━━━ Data extracts ━━━

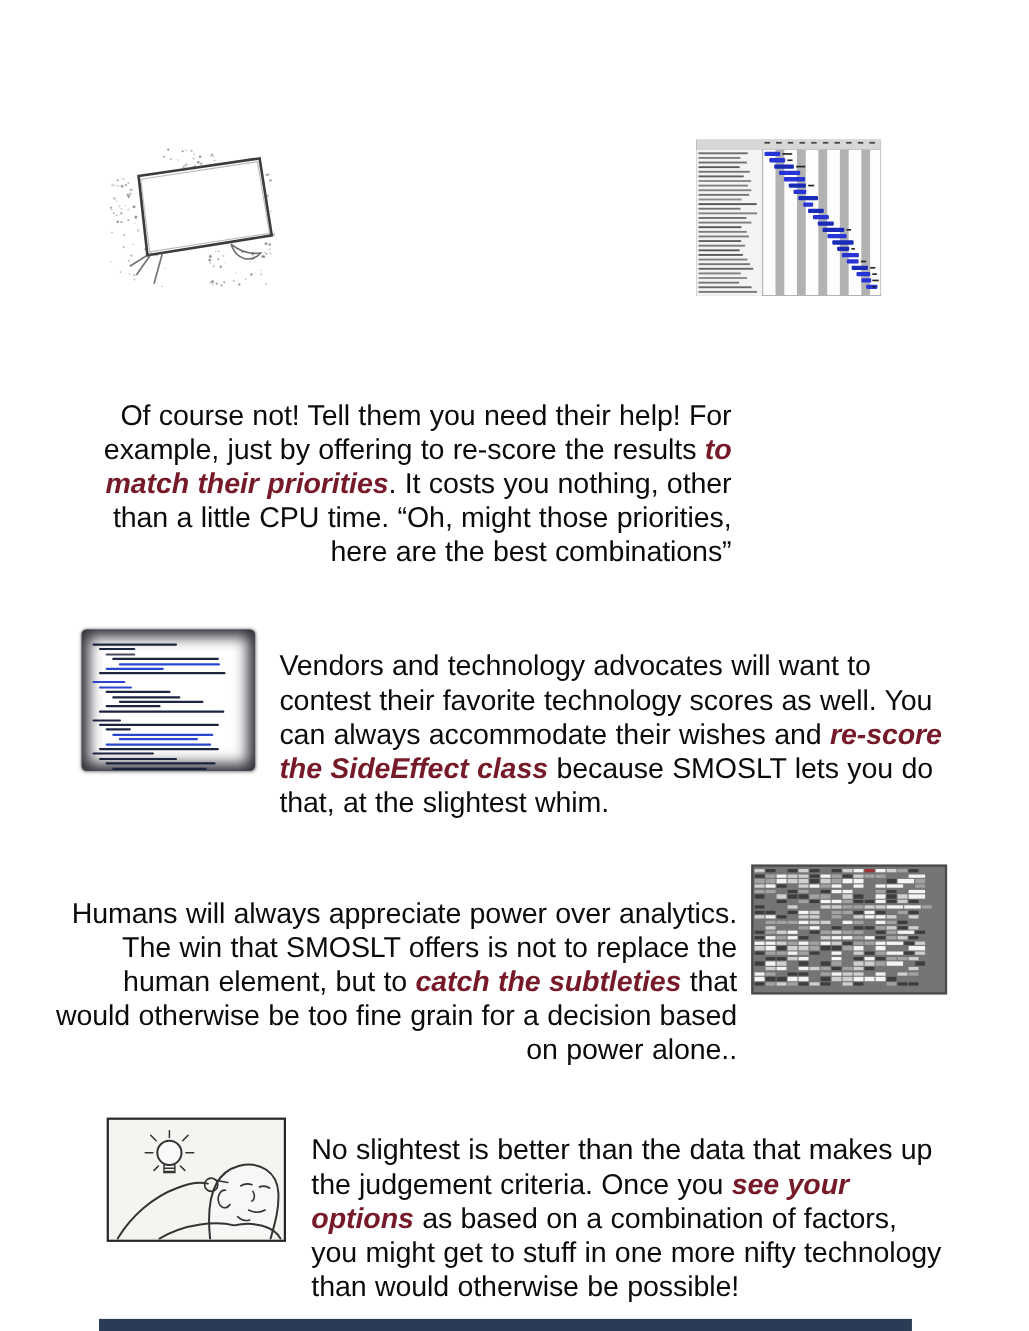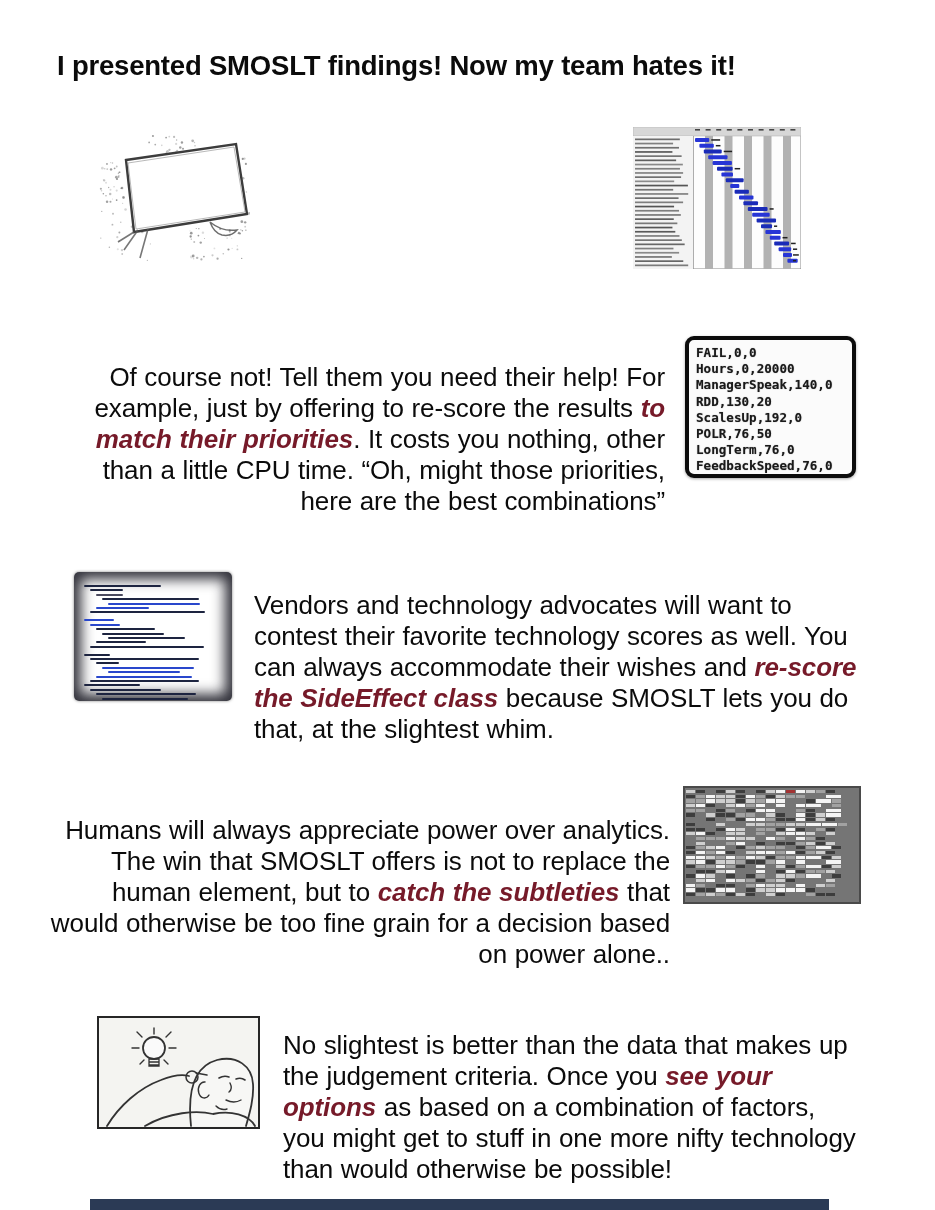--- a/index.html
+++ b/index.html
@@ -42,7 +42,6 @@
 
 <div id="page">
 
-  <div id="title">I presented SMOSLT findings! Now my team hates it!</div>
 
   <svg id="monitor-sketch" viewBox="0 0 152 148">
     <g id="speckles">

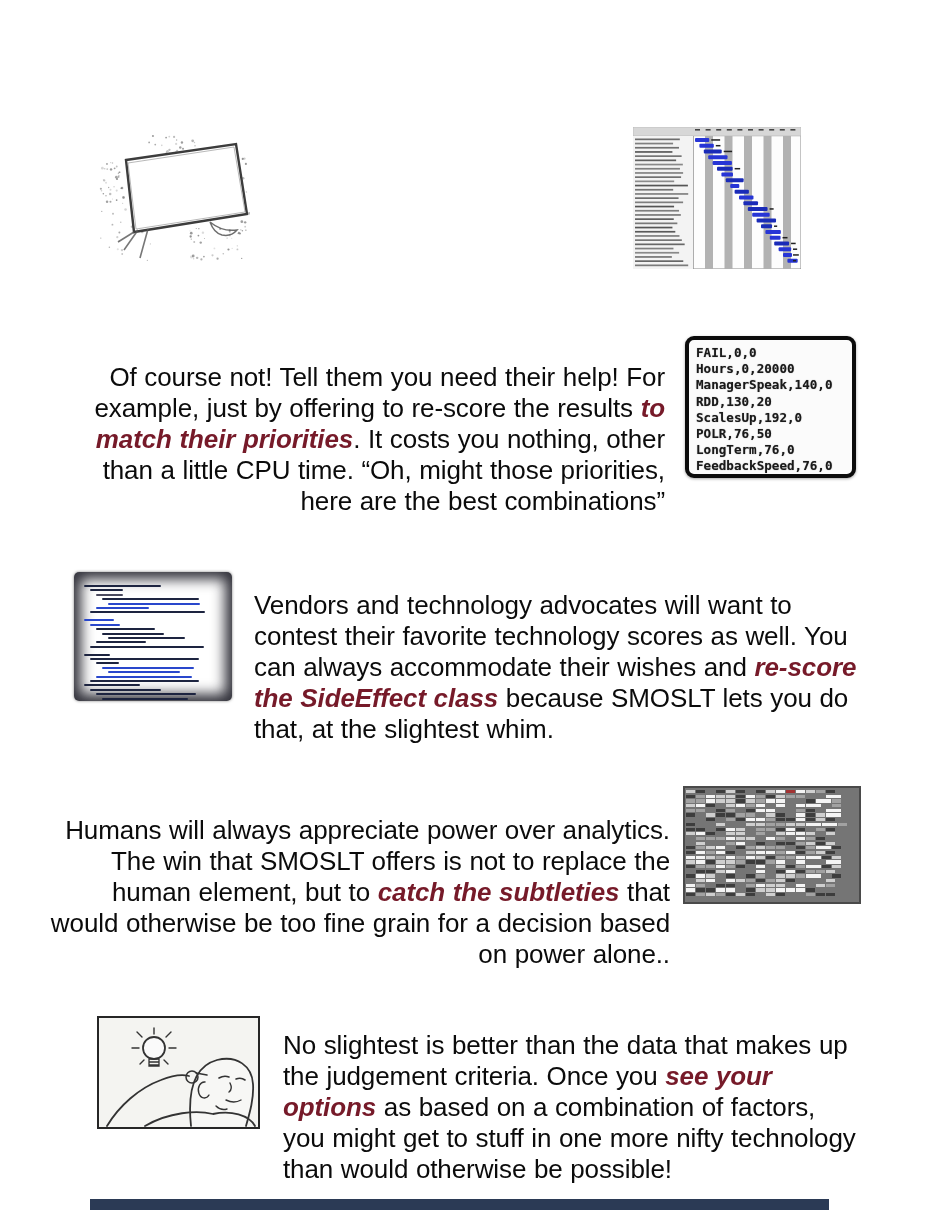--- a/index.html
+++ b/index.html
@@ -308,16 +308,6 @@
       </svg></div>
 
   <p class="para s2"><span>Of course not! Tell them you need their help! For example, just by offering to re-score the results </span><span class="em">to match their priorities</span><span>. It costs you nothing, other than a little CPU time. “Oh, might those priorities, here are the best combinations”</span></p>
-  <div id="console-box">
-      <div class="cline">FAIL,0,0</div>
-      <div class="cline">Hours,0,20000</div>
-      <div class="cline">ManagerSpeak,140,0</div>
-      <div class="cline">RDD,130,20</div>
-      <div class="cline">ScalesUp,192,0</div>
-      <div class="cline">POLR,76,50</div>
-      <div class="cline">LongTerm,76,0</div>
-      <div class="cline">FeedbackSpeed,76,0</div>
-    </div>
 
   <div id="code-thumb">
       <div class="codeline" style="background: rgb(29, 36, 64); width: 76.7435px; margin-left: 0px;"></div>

━━━
━━━ Data extracts ━━━

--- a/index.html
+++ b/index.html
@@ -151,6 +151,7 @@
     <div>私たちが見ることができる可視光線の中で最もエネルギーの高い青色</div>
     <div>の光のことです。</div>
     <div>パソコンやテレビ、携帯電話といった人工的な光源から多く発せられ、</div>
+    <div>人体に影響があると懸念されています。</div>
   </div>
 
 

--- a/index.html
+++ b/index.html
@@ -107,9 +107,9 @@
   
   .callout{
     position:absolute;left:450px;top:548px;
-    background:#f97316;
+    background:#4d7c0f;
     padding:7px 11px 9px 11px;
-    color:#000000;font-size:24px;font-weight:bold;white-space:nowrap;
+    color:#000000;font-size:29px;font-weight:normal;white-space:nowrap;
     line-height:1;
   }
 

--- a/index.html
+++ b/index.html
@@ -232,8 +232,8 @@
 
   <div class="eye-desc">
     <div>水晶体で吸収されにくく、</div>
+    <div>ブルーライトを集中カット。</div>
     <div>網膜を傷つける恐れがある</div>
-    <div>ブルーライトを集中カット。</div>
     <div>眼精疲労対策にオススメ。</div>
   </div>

━━━
━━━ Data extracts ━━━

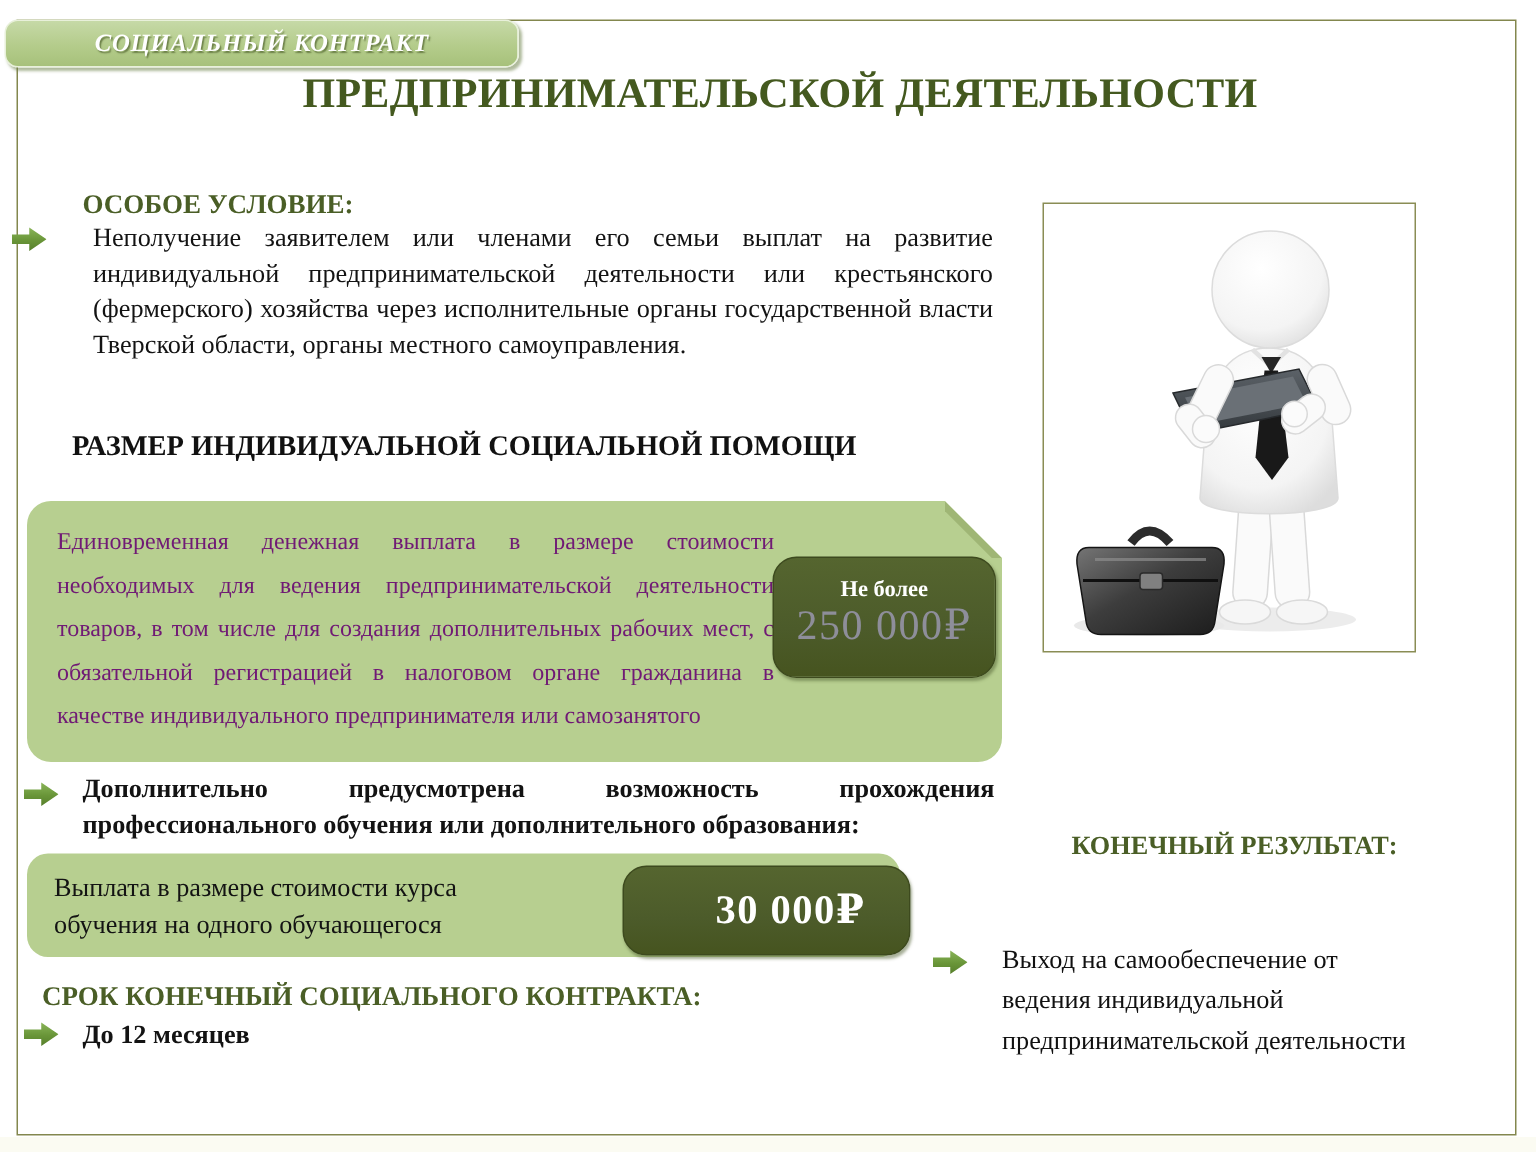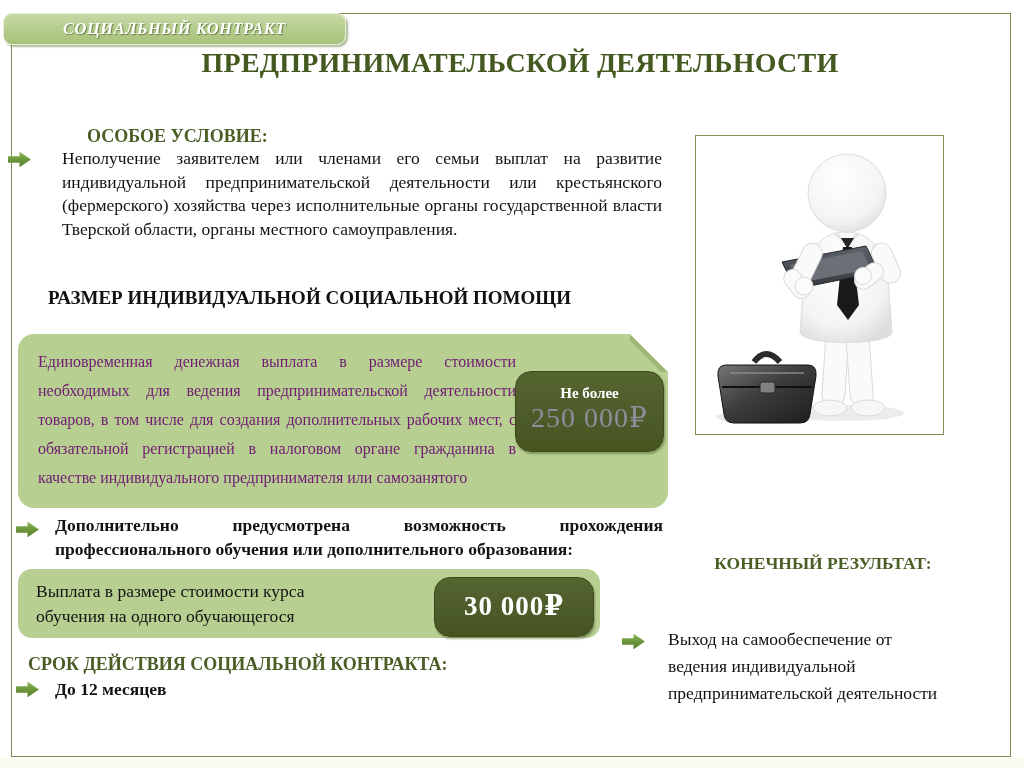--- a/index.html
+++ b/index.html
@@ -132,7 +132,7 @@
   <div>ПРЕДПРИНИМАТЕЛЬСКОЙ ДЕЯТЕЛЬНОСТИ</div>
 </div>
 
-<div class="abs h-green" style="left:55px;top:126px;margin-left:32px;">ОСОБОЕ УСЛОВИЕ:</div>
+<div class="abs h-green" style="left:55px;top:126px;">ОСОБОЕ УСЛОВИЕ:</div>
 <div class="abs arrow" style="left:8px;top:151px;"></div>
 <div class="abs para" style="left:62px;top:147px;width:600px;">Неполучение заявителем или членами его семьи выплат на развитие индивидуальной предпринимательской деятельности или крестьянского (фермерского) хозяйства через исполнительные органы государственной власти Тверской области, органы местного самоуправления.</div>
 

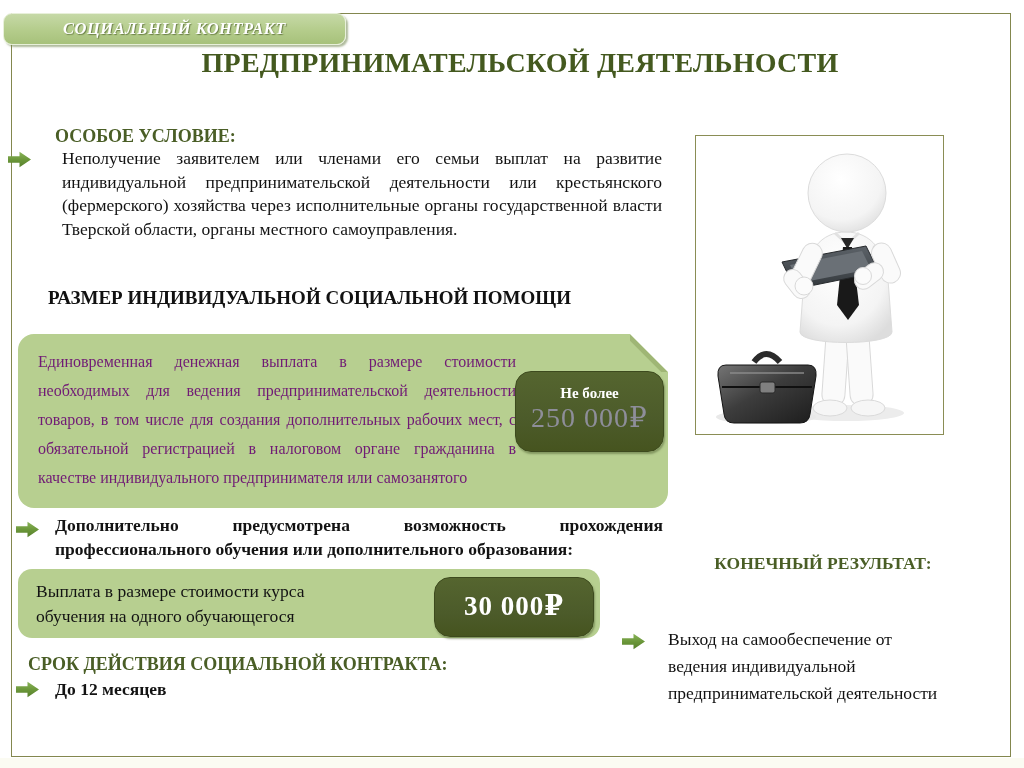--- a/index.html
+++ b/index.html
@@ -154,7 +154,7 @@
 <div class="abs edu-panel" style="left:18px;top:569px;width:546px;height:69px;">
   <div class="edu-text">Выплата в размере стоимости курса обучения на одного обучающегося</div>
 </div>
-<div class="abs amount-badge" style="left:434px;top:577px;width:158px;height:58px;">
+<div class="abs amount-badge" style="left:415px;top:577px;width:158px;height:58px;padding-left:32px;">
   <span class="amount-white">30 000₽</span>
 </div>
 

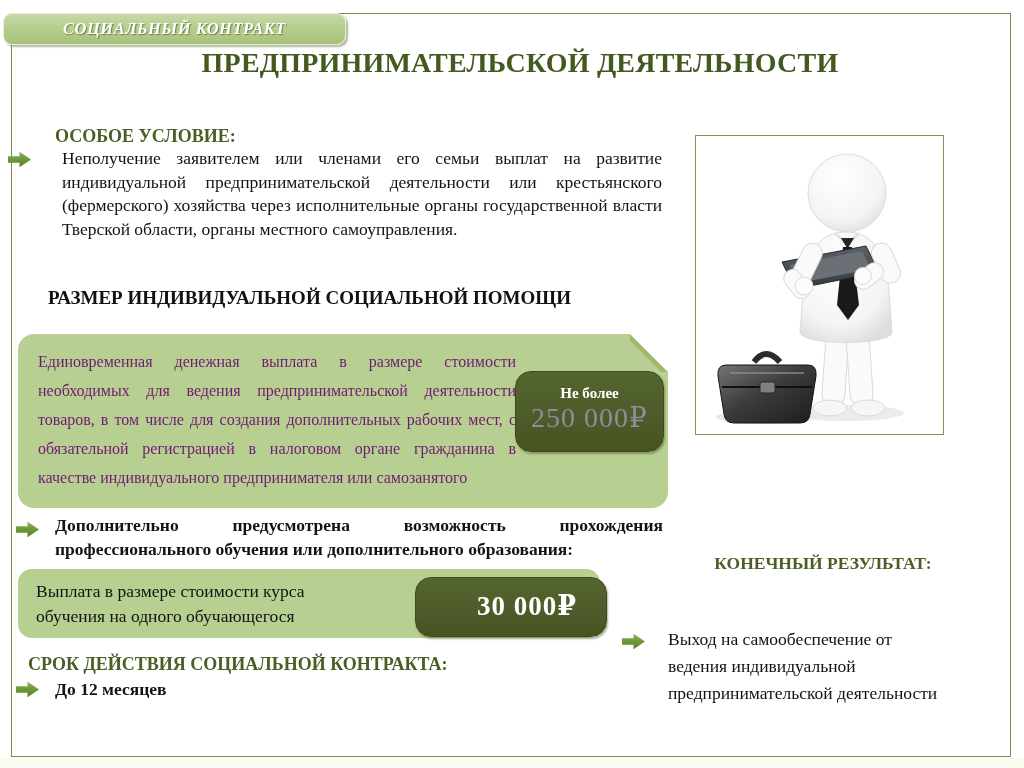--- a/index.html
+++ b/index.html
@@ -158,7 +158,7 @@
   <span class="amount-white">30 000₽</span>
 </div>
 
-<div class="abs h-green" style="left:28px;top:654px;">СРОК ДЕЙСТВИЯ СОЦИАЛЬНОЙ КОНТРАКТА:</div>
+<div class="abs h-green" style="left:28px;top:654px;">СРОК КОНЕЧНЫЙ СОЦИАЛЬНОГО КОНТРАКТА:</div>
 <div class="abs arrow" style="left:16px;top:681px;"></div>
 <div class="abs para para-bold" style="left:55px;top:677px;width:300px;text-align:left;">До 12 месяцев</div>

━━━

■ **What you will do**
Gather all lines with the string "white" from the data.

■ **Answer to the exercise**
-    color:#000000;font-size:24px;font-weight:bold;white-space:nowrap;
+    color:#000000;font-size:29px;font-weight:normal;white-space:nowrap;
   <span class="amount-white">30 000₽</span>
   <span class="amount-white">30 000₽</span>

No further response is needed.